Brent, you kind of surprised, I think, both Chris and myself this week when you let on that you've still been running Tumbleweed on your laptop.
I kind of totally, unfortunately, I'll admit it here.
It's my bad, but I kind of just forgot.
You know, we engaged in the tumbleweed world.
I got very distracted by NixOS, but you, you kept on the path.
He stuck with it.
And sounds like it kind of went sideways, maybe, at least most recently.
I remember, I think it was, well, it's actually Linux Unplugged 4.3.2 when we did the tumbleweed
kind of, the three of us tried a bunch of different ways of playing with it.
did the tumbleweed kind of the three of us tried a bunch of different ways of playing with it and i remember distinctly making a promise in there which was that i would continue using it and we
would do an update at some point now i did not plan for that to be this week but it seemed like
a natural natural thing to do considering i ran into a few little issues that I thought I would discuss. Uh-oh. Yeah, it's like tumbleweed tribulations.
The weeds of tumbleweed.
Okay, let me give you a little context I guess is fair.
I have a laptop that I use, you know, every single day.
It's not running tumbleweed.
It's running something else.
But I do have a podcasting laptop that its sole purpose is just to make sure my voice sounds great and records everything and connects with you guys, you know, once, twice, three times a week.
And it's kind of the podcasting appliance.
And that one is running Tumbleweed.
Ah, so you're putting the most risk over there.
Yeah, OK.
I know.
Well, if you remember correctly, during that episode way back, I think
it was November. I actually did our episode, recorded it on that laptop, even though it was
the first time that we were kind of getting familiar with it. So it was a little risky and
you know, I like risk. So I stayed with it and it's been great. Now that being said,
it's been an appliance, so I haven't really treated it maybe the way i should treat
a rolling release christ i know in the past you've got caught with this with with arch but i never
updated it since november oh uh-oh uh-oh branch it's going to be quite a few months since november
now that's not how rolling distros are supposed to work brandt and i And I know better as well, but it ended up being
kind of fun. Is this going to be a new thing? And you were traveling too. I mean, there's all
kinds of excuses you probably could come up with, I imagine. Yeah, I've got many of them that I'm
telling myself. It started as a really simple thing because this thing just runs and I never
have any issues with it. But I tried to use it for a different purpose, which was I tried to use
cheese, if you guys are familiar with cheese, just to do a little video with some audio of me playing the drums over here that are on my right and ran into like a small issue.

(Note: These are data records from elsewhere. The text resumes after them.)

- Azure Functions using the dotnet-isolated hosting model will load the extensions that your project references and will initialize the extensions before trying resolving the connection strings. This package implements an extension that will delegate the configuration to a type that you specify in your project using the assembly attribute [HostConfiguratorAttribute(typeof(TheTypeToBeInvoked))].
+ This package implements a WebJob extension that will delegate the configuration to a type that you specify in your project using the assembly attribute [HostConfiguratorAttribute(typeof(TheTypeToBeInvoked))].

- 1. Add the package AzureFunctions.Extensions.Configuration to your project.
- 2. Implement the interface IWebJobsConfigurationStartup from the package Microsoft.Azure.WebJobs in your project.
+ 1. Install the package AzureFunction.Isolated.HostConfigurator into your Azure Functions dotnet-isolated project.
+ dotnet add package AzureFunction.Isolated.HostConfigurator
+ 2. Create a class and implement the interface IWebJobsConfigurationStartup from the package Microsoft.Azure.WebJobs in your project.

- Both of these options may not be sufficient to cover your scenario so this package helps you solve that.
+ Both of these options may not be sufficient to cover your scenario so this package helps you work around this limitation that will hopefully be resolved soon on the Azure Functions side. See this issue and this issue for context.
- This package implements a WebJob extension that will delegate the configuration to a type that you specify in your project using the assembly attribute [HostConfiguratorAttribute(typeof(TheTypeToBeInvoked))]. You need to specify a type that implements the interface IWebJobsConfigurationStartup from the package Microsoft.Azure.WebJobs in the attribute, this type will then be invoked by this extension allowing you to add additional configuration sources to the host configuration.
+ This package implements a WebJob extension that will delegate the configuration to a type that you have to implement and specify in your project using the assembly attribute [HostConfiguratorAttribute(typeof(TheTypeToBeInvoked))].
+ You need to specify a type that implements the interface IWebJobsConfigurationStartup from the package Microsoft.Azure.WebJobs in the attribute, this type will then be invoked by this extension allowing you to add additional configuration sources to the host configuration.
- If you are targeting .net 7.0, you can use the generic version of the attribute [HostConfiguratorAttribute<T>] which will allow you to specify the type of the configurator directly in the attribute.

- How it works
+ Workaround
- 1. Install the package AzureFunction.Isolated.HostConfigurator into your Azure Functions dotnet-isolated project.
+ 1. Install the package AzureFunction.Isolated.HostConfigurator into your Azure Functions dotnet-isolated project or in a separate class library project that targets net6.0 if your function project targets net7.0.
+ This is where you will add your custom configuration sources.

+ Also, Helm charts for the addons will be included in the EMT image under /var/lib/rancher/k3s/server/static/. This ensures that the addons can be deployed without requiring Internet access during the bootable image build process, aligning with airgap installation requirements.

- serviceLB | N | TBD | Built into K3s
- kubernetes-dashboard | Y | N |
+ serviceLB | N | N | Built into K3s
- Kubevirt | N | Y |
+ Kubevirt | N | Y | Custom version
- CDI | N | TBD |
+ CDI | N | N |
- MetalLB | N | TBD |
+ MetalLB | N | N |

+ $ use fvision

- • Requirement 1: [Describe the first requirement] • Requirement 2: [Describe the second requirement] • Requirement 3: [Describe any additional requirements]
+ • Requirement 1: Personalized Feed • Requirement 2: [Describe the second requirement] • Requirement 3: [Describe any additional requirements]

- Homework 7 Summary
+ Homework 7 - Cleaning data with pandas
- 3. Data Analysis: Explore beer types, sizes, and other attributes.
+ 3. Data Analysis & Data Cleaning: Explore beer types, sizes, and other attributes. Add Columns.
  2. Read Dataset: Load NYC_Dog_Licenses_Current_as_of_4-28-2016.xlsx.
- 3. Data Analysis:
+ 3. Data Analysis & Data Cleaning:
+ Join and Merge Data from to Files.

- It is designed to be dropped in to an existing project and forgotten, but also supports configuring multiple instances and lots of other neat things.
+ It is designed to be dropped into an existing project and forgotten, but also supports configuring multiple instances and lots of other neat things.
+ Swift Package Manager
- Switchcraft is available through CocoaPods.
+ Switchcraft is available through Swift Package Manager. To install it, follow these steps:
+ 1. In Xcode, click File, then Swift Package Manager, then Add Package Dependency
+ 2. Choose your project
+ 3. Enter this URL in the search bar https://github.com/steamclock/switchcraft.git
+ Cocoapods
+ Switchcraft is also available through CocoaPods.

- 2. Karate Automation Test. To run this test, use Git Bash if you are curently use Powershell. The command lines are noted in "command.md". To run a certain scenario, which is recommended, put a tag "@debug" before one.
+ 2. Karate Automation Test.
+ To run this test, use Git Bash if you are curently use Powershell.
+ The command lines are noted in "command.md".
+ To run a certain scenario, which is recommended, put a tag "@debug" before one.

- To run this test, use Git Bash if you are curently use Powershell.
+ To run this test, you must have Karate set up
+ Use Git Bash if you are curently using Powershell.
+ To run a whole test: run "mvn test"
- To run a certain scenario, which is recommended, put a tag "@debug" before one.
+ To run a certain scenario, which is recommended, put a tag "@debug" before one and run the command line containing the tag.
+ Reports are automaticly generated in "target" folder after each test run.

And I was like, oh, well, I'll just, you know, I'll just update and reboot and everything will be fine.
Right. I was like, oh, yeah, I haven't updated this ever.
And it turned out to be slightly problematic. So it wanted to do updates of like
2,300 packages, which I guess makes sense. Like two gigs worth of stuff.
Wow. Like a Brent's offended by this. Don't give me all these. Why so many packages?
Jeez, how dare you bring me to the current state? It was an interesting experiment because I've, you know, run Entergos before.
Thanks to the, you know, the Arch Challenge, Chris, that you enabled way back.
And I just got sort of cozy again with the rolling lifestyle.
You know, every once in a while something breaks and you have to
dig in and you can't really schedule this. You just kind of have to be okay with it and
solve some issue and stay up later than you want to and learn a bunch along the way.
And I think this time really what I learned was the power of Zipper and how nice its interface is.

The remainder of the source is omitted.